Tapi yang tidak pernah saya bayangkan adalah: para tersangka yang notabene pendidik itu DIGUNDULI."
Baca Juga: Berkaca dari Tragedi SMPN 1 Turi, Ini Petunjuk Pelaksanaan Susur Sungai
Kedua postingan tersebut masing-masing telah mendapatkan banyak komentar. Mayoritas ikut setuju dengan tulisan tersebut dan menyayangkan tindakan polisi menggunduli para tersangka.
Menanggapi hal itu, Kabid Humas Polda DIY Kombes Yuliyanto mengatakan guna menyikapi protes tentang tersangka kasus susur sungai yang gundul ia dan jawatannya akan melakukan penyelidikan yang dilakukan oleh Propam Polda DIY untuk menentukan apakah ada pelanggaran yang dilakukan oleh anggotanya.
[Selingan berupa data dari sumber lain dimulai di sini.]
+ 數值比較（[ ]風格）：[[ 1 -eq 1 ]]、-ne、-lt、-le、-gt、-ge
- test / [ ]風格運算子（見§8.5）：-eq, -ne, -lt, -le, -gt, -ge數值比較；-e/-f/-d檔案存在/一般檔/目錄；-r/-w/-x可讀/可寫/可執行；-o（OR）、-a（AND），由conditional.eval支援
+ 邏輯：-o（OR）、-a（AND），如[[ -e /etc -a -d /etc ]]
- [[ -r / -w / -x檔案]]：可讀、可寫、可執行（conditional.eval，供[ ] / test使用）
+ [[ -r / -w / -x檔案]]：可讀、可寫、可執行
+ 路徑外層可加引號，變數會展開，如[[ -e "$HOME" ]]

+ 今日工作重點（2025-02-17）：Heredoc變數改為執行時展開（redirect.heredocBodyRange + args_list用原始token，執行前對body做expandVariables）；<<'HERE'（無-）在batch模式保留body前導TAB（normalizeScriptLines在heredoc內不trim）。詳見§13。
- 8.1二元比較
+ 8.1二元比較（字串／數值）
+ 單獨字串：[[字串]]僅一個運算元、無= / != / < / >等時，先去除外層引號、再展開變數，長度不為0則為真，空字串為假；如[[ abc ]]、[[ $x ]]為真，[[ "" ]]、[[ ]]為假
"Propam Polda DIY dari tadi pagi sedang melakukan pemeriksaan di Polres Sleman untuk mengetahui pelanggaran yang dilakukan oleh anggota. Jika nanti terbukti ada pelanggaran maka akan dilakukan tindakan kepada petugas yang menyalahi aturan," ujar Yuliyanto, Rabu (26/2/2020).